Investors are wary of the possibility that US President Donald Trump will challenge the election result in the event of a loss, which could lead to market turbulence. Trump is lagging behind Democrat Joe Biden in his re-election bid, opinion polls show.
According to data from Refinitiv, the 12-month forecast price-to-earnings ratio of US stocks is 23.6 times higher than 17.3 in Europe. European stocks also offer a higher dividend yield of 2.6%, compared to 1.5% in the United States, according to the data.
Chart: PE ratio of US and European equities
Chart: dividend yield on US and European stocks
“The weak dollar and the rising euro have boosted European asset returns for foreign investors,” said Vincent Deluard, macro-global strategist at StoneX Group.

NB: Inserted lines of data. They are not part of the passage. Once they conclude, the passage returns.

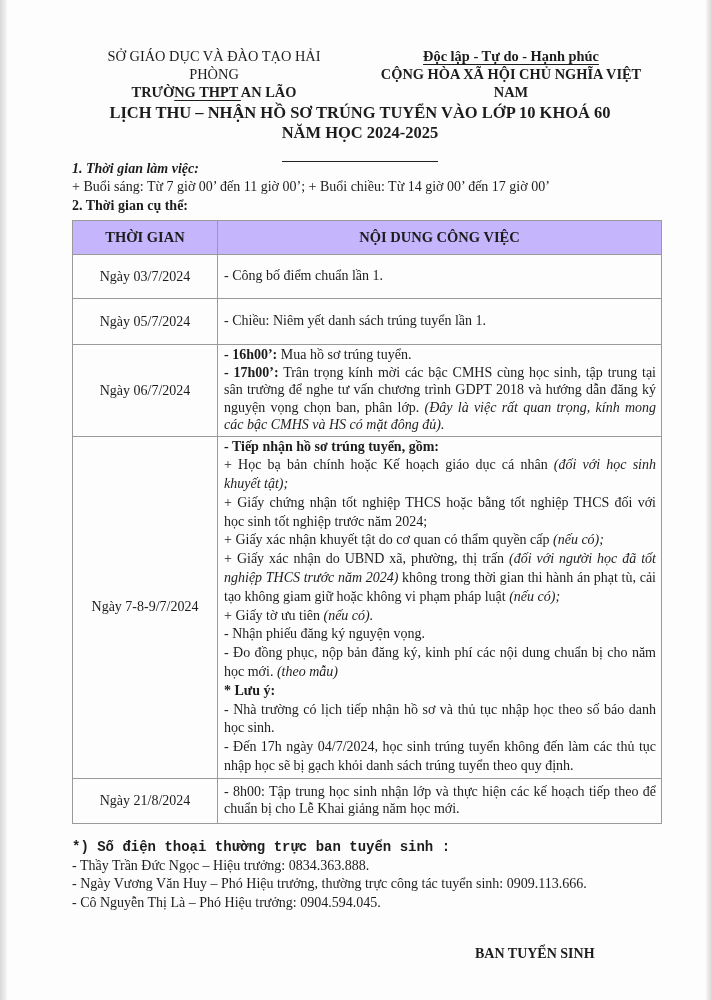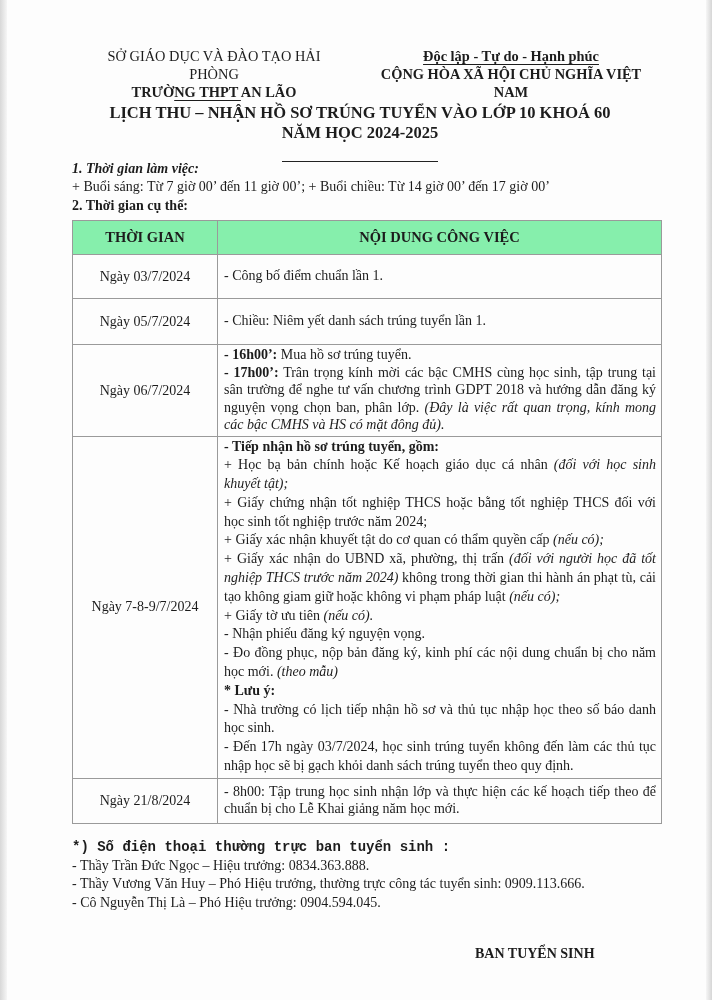"THỜI GIAN" table.sched th { background: #86efac -> #c4b5fd }
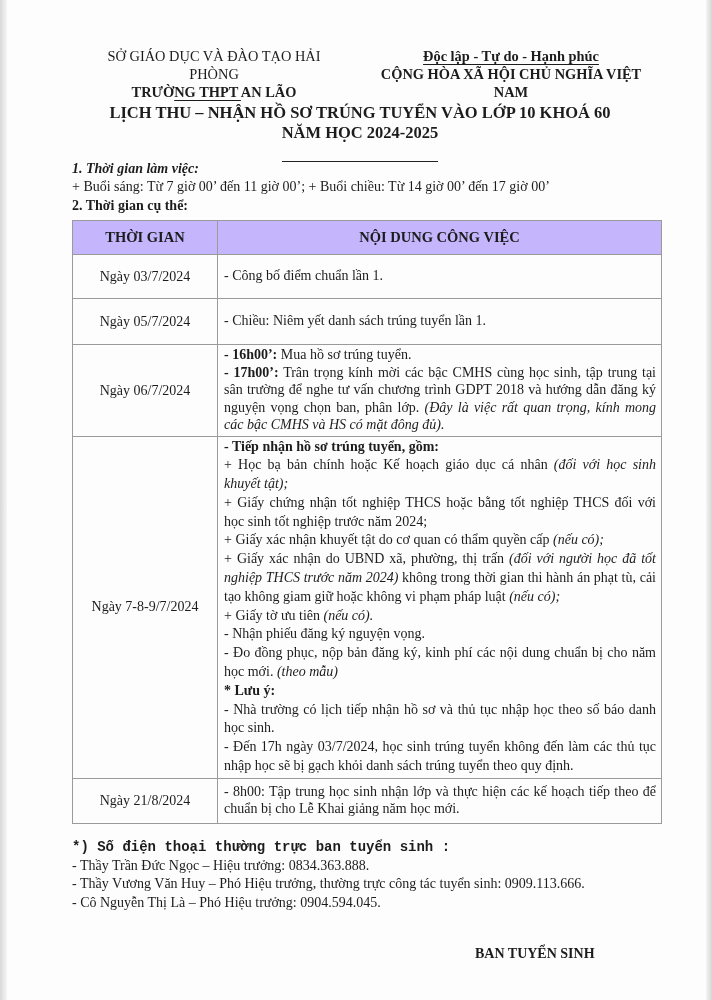"- Đến 17h ngày 03/7/2024," span.line { text: 03/7/2024 -> 04/7/2024 }
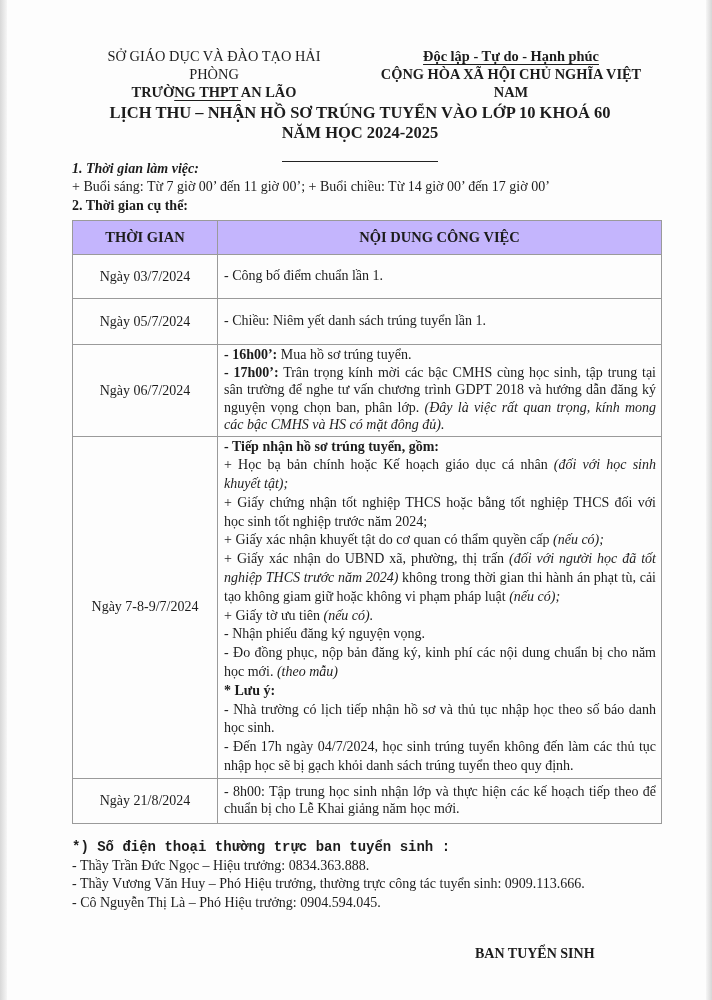"- Thầy Vương Văn Huy" div { text: Thầy -> Ngày }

“European valuations are much cheaper than in the US, and I would say European companies have a similar or better outlook than US stocks (excluding FAANMG, which is in a league of its own),” he added, referring to the most successful American technologies. stocks: Facebook, Amazon.com, Apple, Netflix, Microsoft and Google’s proprietary Alphabet.
Optimism over European stocks could be hampered by a second wave of the coronavirus outbreak, however, with Germany, France, Britain and others announcing preventative measures, including curfews and limits on private gatherings.
But some analysts said the impact on the region’s economy would be limited this time around.
“As Europe and the UK continue to tackle the second wave of COVID-19, we don’t expect further widespread and prolonged lockdowns,” Citi said in a report.
“There are probably more (stimulus) measures to come from governments and central banks.”